The clearance of the vermin off the face of the earth had begun, but sure enough they still had a lot of vermin in Manchester.
Chall was one such rat. By night he’d roam the richer neighbourhoods of administrators and rob them of food and electrical goods. It became his routine, a routine just like that of the administrators. But where the administrators constantly tidied and ordered, Chall would bring chaos.
11.59pm
He laughs to himself in his streetwise North London accent as he slings a rucksack over his back and sets off to the neighbourhoods up on the hill. “Here come more rich pickings…”
A knock on the door. “Honey, will you get it?”. Honey is bothered about the time. “It’s 11.59 who could it be at this…”. Honey is interrupted by a bang as his front door is knocked down, splinters of wood flying through the hallway.
“Oh good God!”, screams the wife. “Well well well, what ‘av we here?” laughs Chall, who is filming proceedings through a video camera attached to his belt.
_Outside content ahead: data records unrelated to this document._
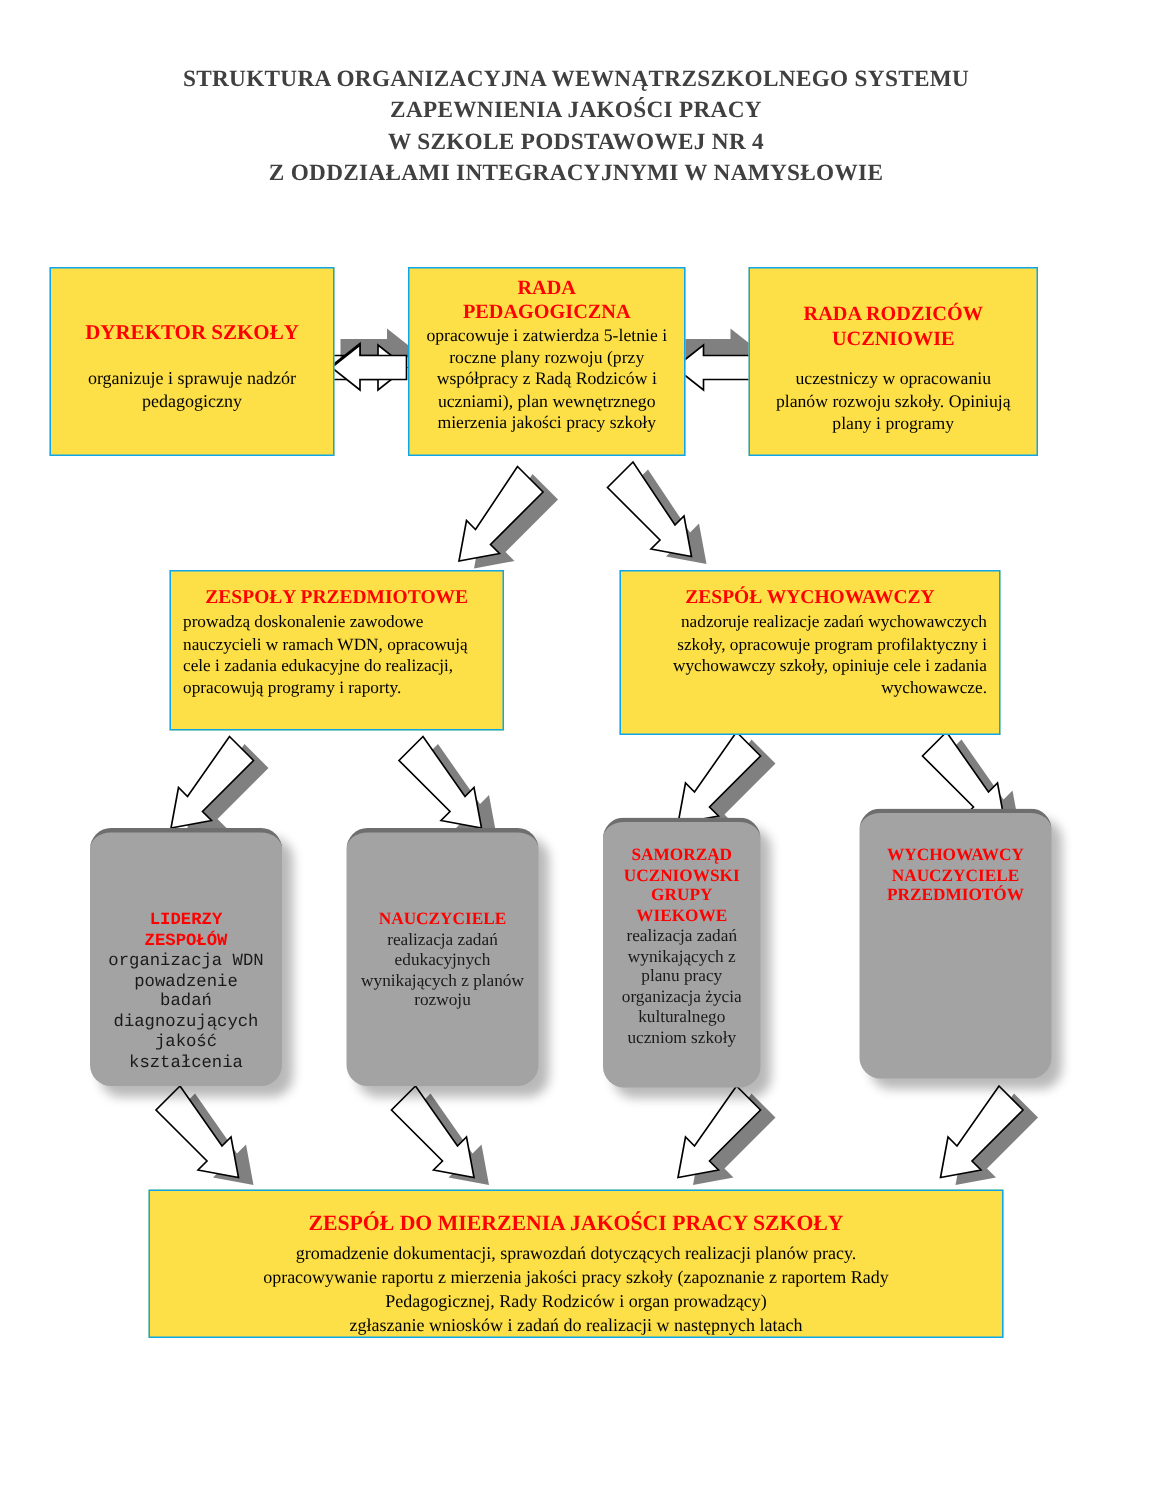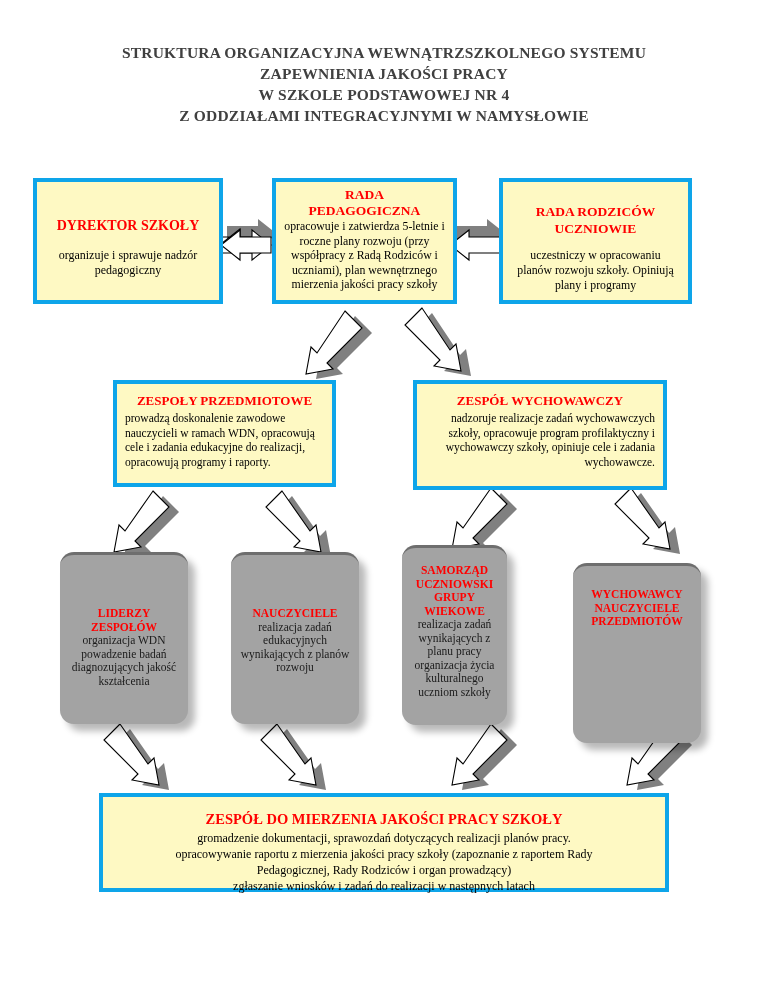--- a/index.html
+++ b/index.html
@@ -27,22 +27,22 @@
     font-weight: bold;
     font-size: 15.5px;
     line-height: 21px;
     letter-spacing: 0.2px;
   }
   #title-block div { white-space: nowrap; }
 
   
   .plain-box {
     position: absolute;
-    background: #fef9c3;
-    border: 4px solid #0ea5e9;
+    background: #fde047;
+    border: 1px solid #0ea5e9;
     box-sizing: border-box;
     z-index: 5;
   }
   .plain-box .hdr {
     color: #ff0000;
     font-weight: bold;
     text-align: center;
   }
   .plain-box .body { color: #000000; }
 
@@ -176,38 +176,38 @@
 <div class="plain-box" style="left:113px; top:380px; width:223px; height:107px;">
   <div class="hdr" style="font-size:13px; margin-top:9px;">ZESPOŁY PRZEDMIOTOWE</div>
   <div class="body" style="font-size:11.5px; line-height:14.5px; text-align:left; padding:0 8px; margin-top:2px;">prowadzą doskonalenie zawodowe nauczycieli w ramach WDN, opracowują cele i zadania edukacyjne do realizacji, opracowują programy i raporty.</div>
 </div>
 
 <div class="plain-box" style="left:413px; top:380px; width:254px; height:110px;">
   <div class="hdr" style="font-size:13px; margin-top:9px;">ZESPÓŁ WYCHOWAWCZY</div>
   <div class="body" style="font-size:11.5px; line-height:14.5px; text-align:right; padding:0 8px; margin-top:2px;">nadzoruje realizacje zadań wychowawczych szkoły, opracowuje program profilaktyczny i wychowawczy szkoły, opiniuje cele i zadania wychowawcze.</div>
 </div>
 
-<div class="gray-box" style="left:60px; top:552px; width:128px; height:172px; padding:8px 9px 0 9px;">
+<div class="gray-box" style="left:60px; top:552px; width:128px; height:172px; padding:8px 9px 0 9px;font-family:Liberation Mono, monospace;">
   <div class="hdr" style="margin-top:44px;">LIDERZY</div>
   <div class="hdr">ZESPOŁÓW</div>
   <div class="body">organizacja WDN powadzenie badań diagnozujących jakość kształcenia</div>
 </div>
 
 <div class="gray-box" style="left:231px; top:552px; width:128px; height:172px; padding:0 9px 0 9px;">
   <div class="hdr" style="margin-top:52px;">NAUCZYCIELE</div>
   <div class="body">realizacja zadań edukacyjnych wynikających z planów rozwoju</div>
 </div>
 
 <div class="gray-box" style="left:402px; top:545px; width:105px; height:180px; padding:8px 9px 0 9px;">
   <div class="hdr" style="margin-top:8px;">SAMORZĄD UCZNIOWSKI</div>
   <div class="hdr">GRUPY WIEKOWE</div>
   <div class="body">realizacja zadań wynikających z planu pracy organizacja życia kulturalnego uczniom szkoły</div>
 </div>
 
-<div class="gray-box" style="left:573px; top:563px; width:128px; height:180px; padding:8px 9px 0 9px;">
+<div class="gray-box" style="left:573px; top:539px; width:128px; height:180px; padding:8px 9px 0 9px;">
   <div class="hdr" style="margin-top:14px;">WYCHOWAWCY NAUCZYCIELE</div>
   <div class="hdr">PRZEDMIOTÓW</div>
 </div>
 
 <div class="plain-box" style="left:99px; top:793px; width:570px; height:99px;">
   <div class="hdr" style="font-size:14.5px; margin-top:14px;">ZESPÓŁ DO MIERZENIA JAKOŚCI PRACY SZKOŁY</div>
   <div class="body" style="font-size:12px; line-height:16px; text-align:center; margin-top:2px;">gromadzenie dokumentacji, sprawozdań dotyczących realizacji planów pracy.</div>
   <div class="body" style="font-size:12px; line-height:16px; text-align:center;">opracowywanie raportu z mierzenia jakości pracy szkoły (zapoznanie z raportem Rady</div>
   <div class="body" style="font-size:12px; line-height:16px; text-align:center;">Pedagogicznej, Rady Rodziców i organ prowadzący)</div>
   <div class="body" style="font-size:12px; line-height:16px; text-align:center;">zgłaszanie wniosków i zadań do realizacji w następnych latach</div>

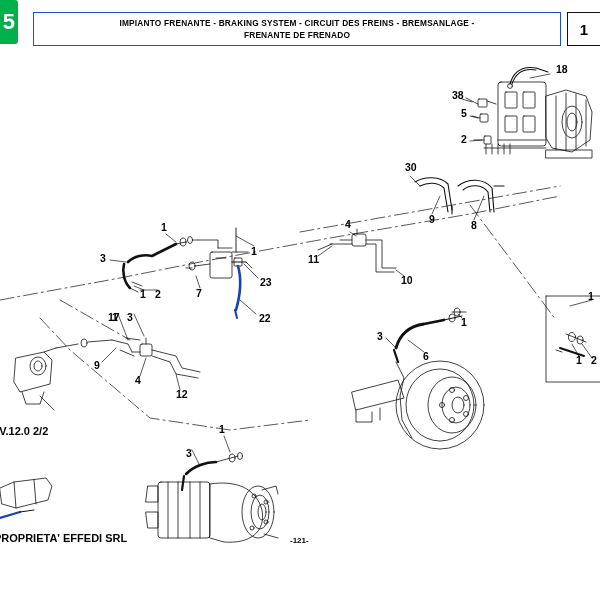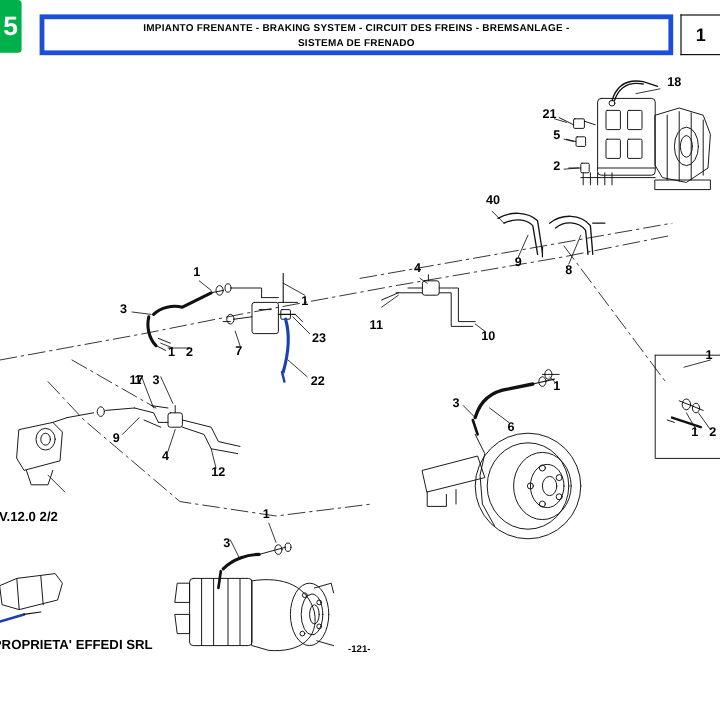--- a/index.html
+++ b/index.html
@@ -21,21 +21,21 @@
     background: #ffffff;
   }
 
   
   .title-box {
     position: absolute;
     left: 33px;
     top: 12px;
     width: 528px;
     height: 34px;
-    border: 4px solid #1d4ed8;
+    border: 1px solid #1d4ed8;
     box-sizing: border-box;
     display: flex;
     align-items: center;
     justify-content: center;
     background: #fff;
   }
   .title-text {
     font-size: 8.3px;
     font-weight: bold;
     letter-spacing: 0.2px;
@@ -324,42 +324,42 @@
         <path d="M224 436 L230 452"></path>
         <path d="M192 450 L200 466"></path>
         <path d="M54 410 L40 396"></path>
       </g>
     </g>
   </svg>
 
   <div class="title-box">
     <div class="title-text">
       <span>IMPIANTO FRENANTE - BRAKING SYSTEM - CIRCUIT DES FREINS - BREMSANLAGE -</span><br>
-      <span>SISTEMA DE FRENADO</span>
+      <span>FRENANTE DE FRENADO</span>
     </div>
   </div>
   <div class="page-num-box">
     <span class="page-num-text">1</span>
   </div>
   <div class="green-tab">
     <span>5</span>
   </div>
 
   <div class="lbl" style="left:556px;top:64px">18</div>
-  <div class="lbl" style="left:452px;top:90px">21</div>
+  <div class="lbl" style="left:452px;top:90px">38</div>
   <div class="lbl" style="left:461px;top:108px">5</div>
   <div class="lbl" style="left:461px;top:134px">2</div>
-  <div class="lbl" style="left:405px;top:162px">40</div>
+  <div class="lbl" style="left:405px;top:162px">30</div>
   <div class="lbl" style="left:429px;top:214px">9</div>
   <div class="lbl" style="left:471px;top:220px">8</div>
   <div class="lbl" style="left:161px;top:222px">1</div>
   <div class="lbl" style="left:345px;top:219px">4</div>
   <div class="lbl" style="left:251px;top:246px">1</div>
   <div class="lbl" style="left:100px;top:253px">3</div>
-  <div class="lbl" style="left:308px;top:266px">11</div>
+  <div class="lbl" style="left:308px;top:254px">11</div>
   <div class="lbl" style="left:401px;top:275px">10</div>
   <div class="lbl" style="left:140px;top:289px">1</div>
   <div class="lbl" style="left:155px;top:289px">2</div>
   <div class="lbl" style="left:196px;top:288px">7</div>
   <div class="lbl" style="left:260px;top:277px">23</div>
   <div class="lbl" style="left:588px;top:291px">1</div>
   <div class="lbl" style="left:259px;top:313px">22</div>
   <div class="lbl" style="left:112px;top:312px">1</div>
   <div class="lbl" style="left:127px;top:312px">3</div>
   <div class="lbl" style="left:461px;top:317px">1</div>

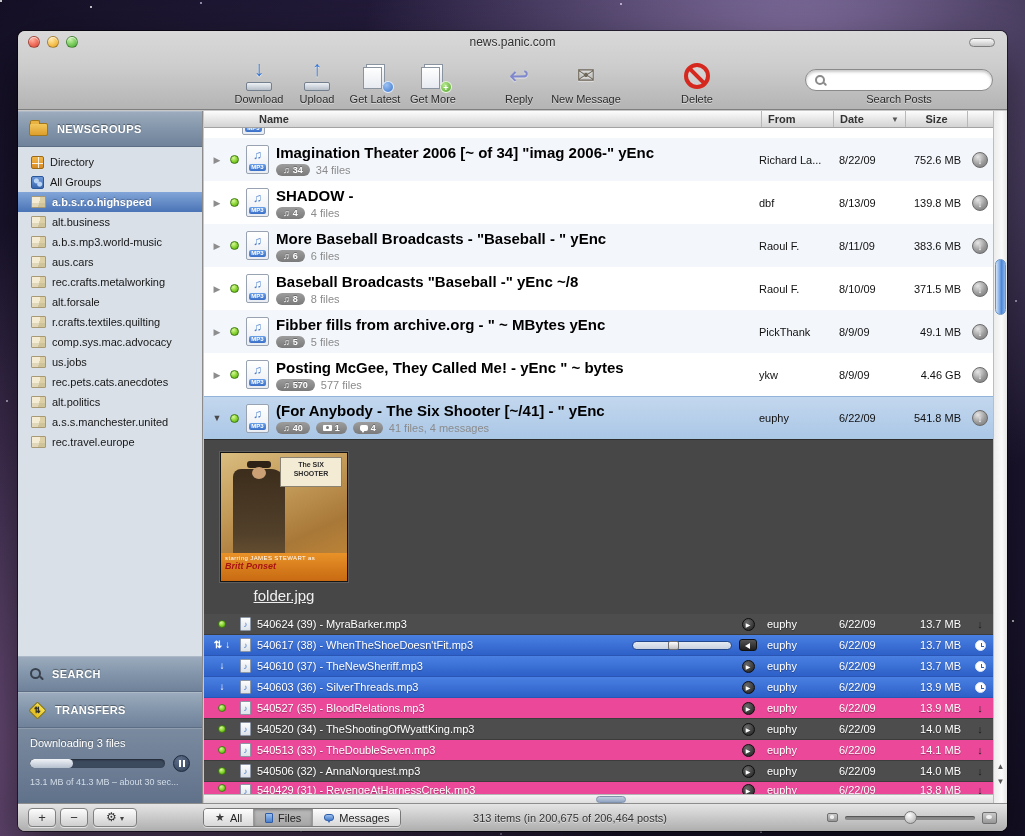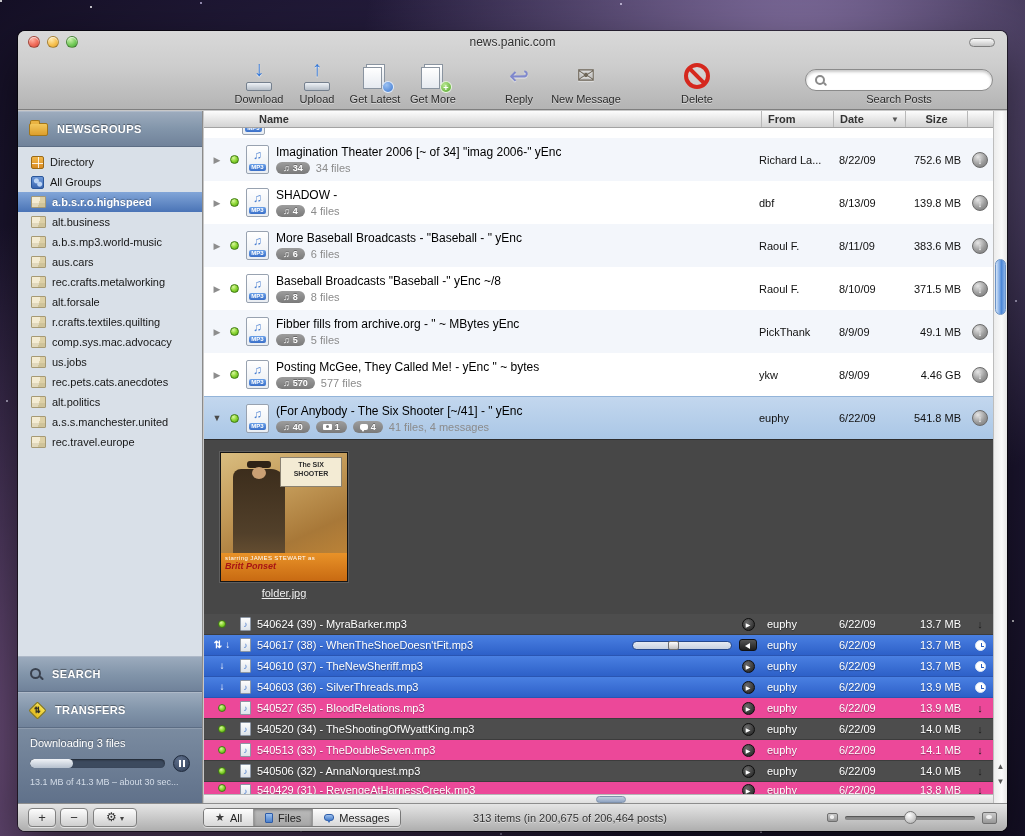--- a/index.html
+++ b/index.html
@@ -151,21 +151,21 @@
   .gdot { width:9px; height:9px; border-radius:50%; flex:none;
     background:radial-gradient(circle at 35% 28%, #d9f79e, #8cd633 50%, #4d9d14);
     border:1px solid #3f7c10; }
   .mp3icon { position:relative; width:23px; height:29px; flex:none; border-radius:2px;
     background:linear-gradient(#ffffff,#e9edf2); border:1px solid #98a2b0; text-align:center; }
   .mp3icon .note { color:#4a7fd0; font-size:12px; line-height:18px; }
   .mp3icon::after { content:attr(data-label); position:absolute; left:2px; right:2px; bottom:2px;
     border-radius:2px; background:linear-gradient(#6aa0e8,#3a6fc8); color:#fff;
     font-size:6px; font-weight:bold; padding:1px 0; line-height:5px; }
   .ptext { min-width:0; }
-  .ptitle { font-size:12px; font-weight:normal; color:#000; white-space:nowrap; overflow:hidden; }
+  .ptitle { font-size:15px; font-weight:bold; color:#000; white-space:nowrap; overflow:hidden; }
   .psub { display:flex; align-items:center; gap:6px; margin-top:3px; }
   .pill { display:inline-flex; align-items:center; gap:3px; padding:1px 7px; border-radius:9px;
     background:linear-gradient(#9d9d9d,#7a7a7a); color:#fff; font-size:9px; font-weight:bold;
     text-shadow:0 -1px 0 rgba(0,0,0,.3); }
   .pillnote { font-size:9px; }
   .cam-ico { width:9px; height:6px; background:#fff; border-radius:1px; position:relative; display:inline-block; }
   .cam-ico::after { content:""; position:absolute; left:3px; top:1px; width:3px; height:3px;
     border-radius:50%; background:#7a7a7a; }
   .msg-ico { width:8px; height:6px; background:#fff; border-radius:2px; position:relative; display:inline-block; }
   .msg-ico::after { content:""; position:absolute; left:1px; bottom:-2px;
@@ -193,21 +193,21 @@
   .poster-fig { position:absolute; left:12px; top:16px; width:52px; height:92px;
     background:linear-gradient(#3c2d1c, #52402a 70%, #6b5233); border-radius:8px 14px 2px 2px; }
   .poster-fig::before { content:""; position:absolute; left:14px; top:-8px; width:24px; height:7px;
     background:#2e2216; border-radius:3px; }
   .poster-fig::after { content:""; position:absolute; left:19px; top:-2px; width:14px; height:12px;
     background:#caa074; border-radius:50%; }
   .poster-bottom { position:absolute; left:0; right:0; bottom:0; height:28px; padding:2px 4px;
     background:linear-gradient(#e89228,#c86a12); text-align:left; }
   .poster-star { display:block; color:#fff; font-size:6px; letter-spacing:.4px; }
   .poster-credit { display:block; color:#a81414; font-size:9px; font-weight:bold; font-style:italic; }
-  .attach-caption { margin-top:5px; color:#efefef; font-size:11px;text-decoration:underline; }
+  .attach-caption { margin-top:5px; color:#efefef; font-size:15px;text-decoration:underline; }
 
   
   .frow { display:flex; align-items:center; height:21px; font-size:11px; color:#fff; cursor:default;
     background:#4d4d4d; border-bottom:1px solid #3c3c3c; }
   .frow.alt { background:#ec4899; }
   .frow.sel { background:linear-gradient(#4a80e2,#2d60c8); border-bottom:1px solid #2a55b2; }
   .frow.partial { height:12px; overflow:hidden; align-items:flex-start; padding-top:2px; border-bottom:none; }
   .fstate { width:36px; flex:none; display:flex; justify-content:center; align-items:center; gap:3px; }
   .fstate .gdot { width:8px; height:8px; }
   .warr { color:#fff; font-size:10px; font-weight:bold; line-height:10px; }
He reaches into his pocket and brings out a knife.
12.23, rich pickings and job done, and so he goes to the next street.
12.59am and the sound of smashing glass alerts 80 year old Mr Coteham that all is not as it should be. It doesn’t matter though because before he relises the horror of what is going on he’s had 80% of his blood let from his neck.
Job done, and so Chall makes off with another bag of valuables.
01.59am. Yet again the sound of splintering wood being hacked down and kicked to the purple shag-pile reverberates around a hallway. Nobody appears to be in this flat and Chall collects his goods in relative silence, when suddenly:
“I want to join you”
Chall turns to see a tall man standing in the doorway of the lounge. Chall thumbs his pocket for his knife but it’s gone. The tall man reveals it, holding it in his left hand. He drops it to the floor whilst revealing his right hand from behind his back which holds a meat cleaver 10 times larger than Chall’s ‘tiny stabber’.
“Let’s visit the neighbours”
Chall looks astonished, as he exits the flat with the tall man. In a side street, a young couple are walking by a row of energy saving street lamps, the faint yellow glow illuminating their winter jackets. Just around the corner the tall man and Chall climb on top of some industrial sized waste bins and wait for their prey to approach, chattering as they get nearer and nearer. Chall is also having a pointless dialogue: “If you’re up to something, you’ve ‘ad it” says Chall, distrustful of his new, more powerful partner. “I bare no ill will to you Chall, in actual fact I rather like the change from my usual job…” says the tall man before Chall pipes up, interrupting: “You’re a posh bastard aren’t ya”, he laughs. “Why do ya need more?”
“It’s not about the fancy food Chall, this is a choice I’ve made. A unit of two is stronger than a unit of one”.
“I don’t know what ya mean”, interrupts Chall again. Chall is thick and dense, his feeble mind only capable of maiming and stealing.